El lazo humano más fuerte es el que une a un hombre con una mujer en el matrimonio, que es semilla y raíz de la familia. Pero ¿cuál es la grandeza esencial del matrimonio? El amor que descubre la dignidad y el valor de la persona del ‘otro’ en sí misma y se entrega totalmente a ella: “Sin ti mi vida carecería de sentido; tú eres la razón de mi existencia; en ti alcanzo mi plenitud”.
La plenitud matrimonial es la familia cuando, a virtud de la reciprocidad de su amor, mediante el recto uso de su sexualidad, marido y mujer pasan a ser una sola carne: alguien que no es sólo varón, ni tampoco sólo mujer, sino los dos en uno, que es el hombre-mujer en su desarrollo integral mediante la complementariedad recíproca de un cónyuge con el otro.
El varón no se enamora de ‘la mujer’, sino de una mujer, del mismo modo como la mujer no se enamora ‘del hombre’, sino de un hombre, ambos con nombre y apellidos. El amor es siempre interpersonal, entre personas individuales o singulares, mientras que la sexualidad no se satisface sólo con ,una única persona, ella o él, sino que es susceptible de satisfacerse con personas varias que respondan a la calificación de ‘otro’ de género distinto al sujeto sexuado. El ‘don Juan’ de Zorrilla nunca podrá ser ejemplo del amor humano, sino a lo sumo, del ejercicio de la sexualidad humana, incapaz, por sí sola, de dar como resultado el fruto de la familia como comunidad de personas que alcanzan la plenitud de su ser y existir mediante el amor recíproco, como unión de personas vivificadas por el amor. El problema de muchos cónyuges es que no se han enamorado realmente aún cuando ‘se disfruten’ sexualmente.
La vida familiar comienza cuando un hombre y una mujer se casan.

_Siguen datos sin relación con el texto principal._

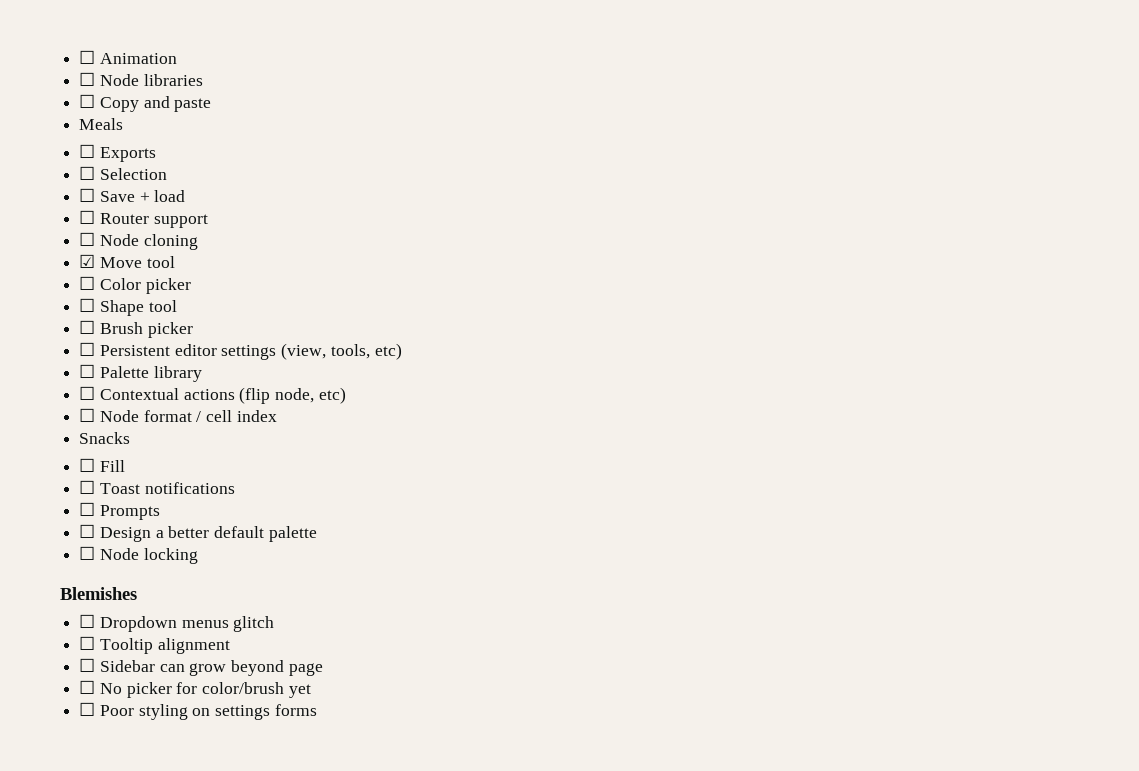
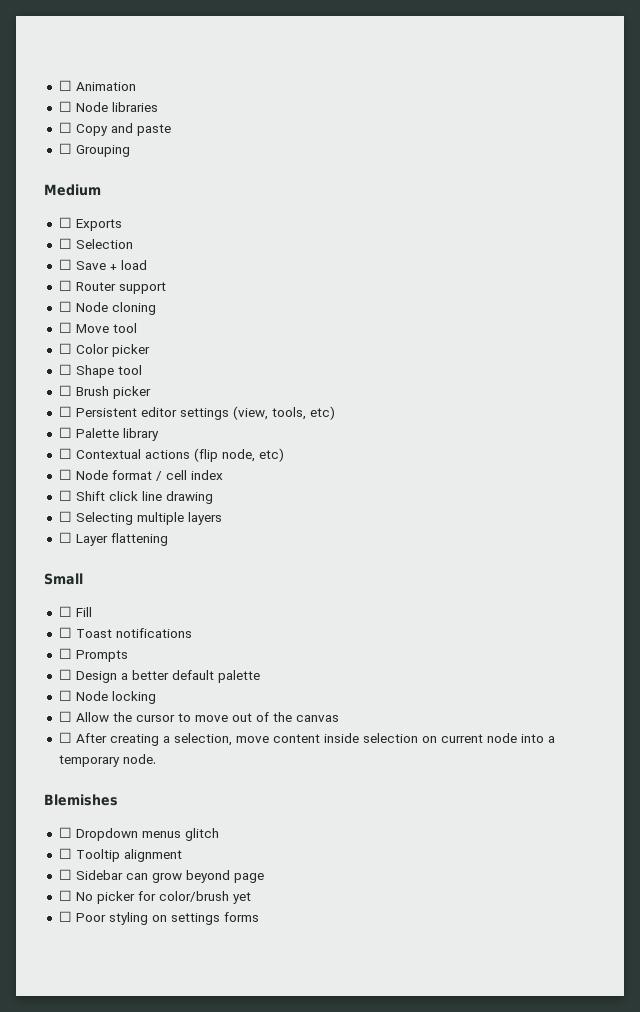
[79,118,124,130] Meals -> [58,143,130,157] [44,184,101,196] ☐ Grouping // Medium
[79,254,96,268] ☑ -> [58,322,72,333] ☐
[79,432,131,444] Snacks -> [58,490,213,504] [58,511,222,525] [58,532,168,546] [44,573,83,585] ☐ Shift click line drawing // ☐ Selecting multiple layers // ☐ Layer flattening // Small
(198, 556) none -> [58,711,339,722] [58,732,555,746] [58,754,156,767] // ☐ Allow the cursor to move out of the canvas // ☐ After creating a selection, move content inside selection on current node into a temporary node.

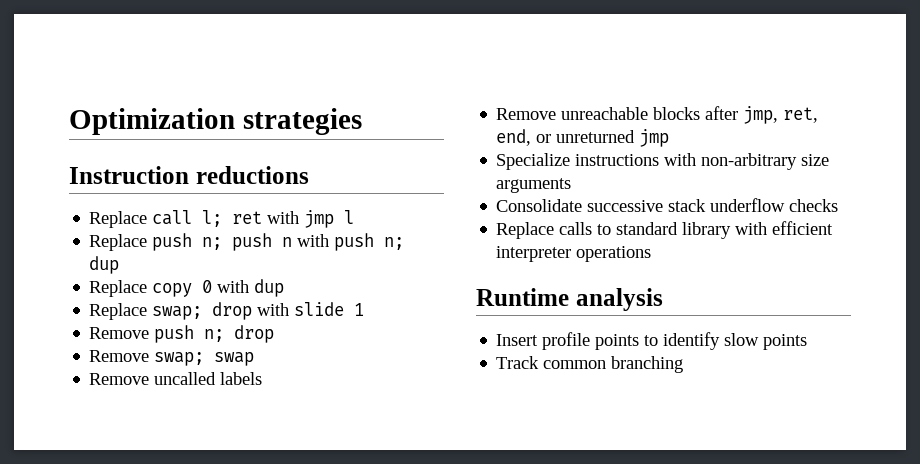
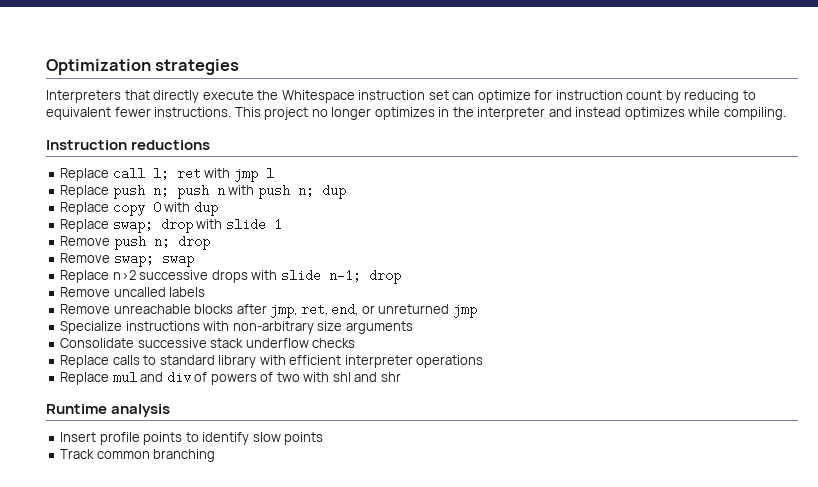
(362, 121) none -> [46,90,756,103] [46,107,786,120] // Interpreters that directly execute the Whitespace instruction set can optimize for instruction count by reducing to equivalent fewer instructions. This project no longer optimizes in the interpreter and instead optimizes while compiling.
(255, 359) none -> [60,269,401,284] // Replace n>2 successive drops with slide n-1; drop
(652, 254) none -> [60,371,401,385] // Replace mul and div of powers of two with shl and shr

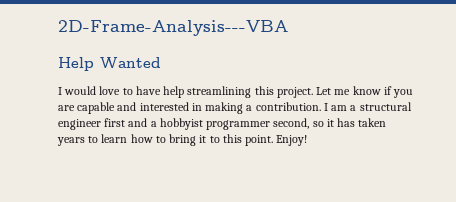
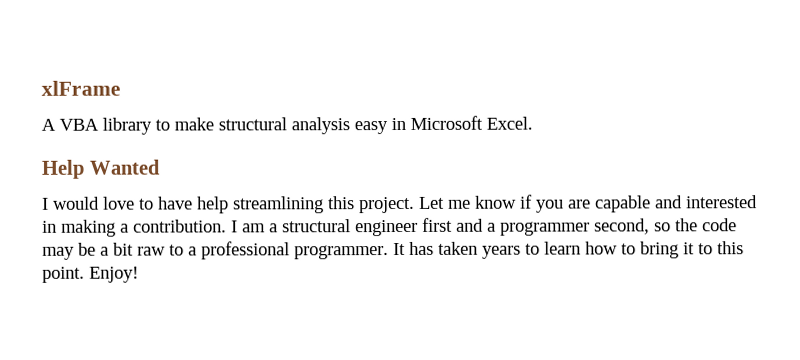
[58,20,288,36] 2D-Frame-Analysis---VBA -> [41,80,121,96] [41,115,533,135] xlFrame // A VBA library to make structural analysis easy in Microsoft Excel.
[159,118,203,130] hobbyist -> (496, 227) none
[326,119,334,127] it -> [675,218,737,232] [42,241,406,260] the code may be a bit raw to a professional programmer. It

En el matrimonio los esposos dejan gradualmente sus preferencias, enfados, intimidad y espacio personal para compartir la vida con el ser querido. Se trata de un proceso lento y no siempre sencillo. Es más, antes de que este proceso se complete, la pareja embelesada debe estar preparada para mirar más allá de ese mundo encerrado en ellos mismos y cuidar de un niño. Ese niño que nace en el seno de la familia necesita del amor de su padre y de su madre para poder culminar su proceso de maduración como persona capaz de recibir y dar amor.
Pero el amor hace algo memorable que supone una eficaz ‘vacuna’ contra la denominada ‘violencia de género’. La persona singular —él, ella—, la pareja —ambos— y el bebé —fruto del amor recíproco de los padres— se van conformando gradualmente como familia precisamente gracias a la entrega total de cada miembro de la familia para procurar el bien de los otros. Es un hecho constatado que la paz doméstica depende de la adaptación de cada unos al hogar familiar. El fracaso, la disfunción familiar que engendra la violencia de género, e incluso entre padres e hijos, es lo que ocurre cuando uno o más de los miembros de la familia no se dejan dominar por esa energía vivificadora de la familia que es el amor recíproco y, sistemáticamente, se eligen a sí mismos —egoísmo frente a amor— sobre los demás.
La paz familiar depende de que aprendamos esta lección. Las parejas jóvenes también tienen que aprenderla. Primero como personas individuales y después como pareja deben aprender que su propia felicidad debe estar integrada en una felicidad más grande. Más aún, deben aprender que su felicidad individual es imposible al margen de la felicidad familiar. Si aprenden bien esta lección se darán cuenta de que son más felices en la misma medida en que hacen felices a los demás.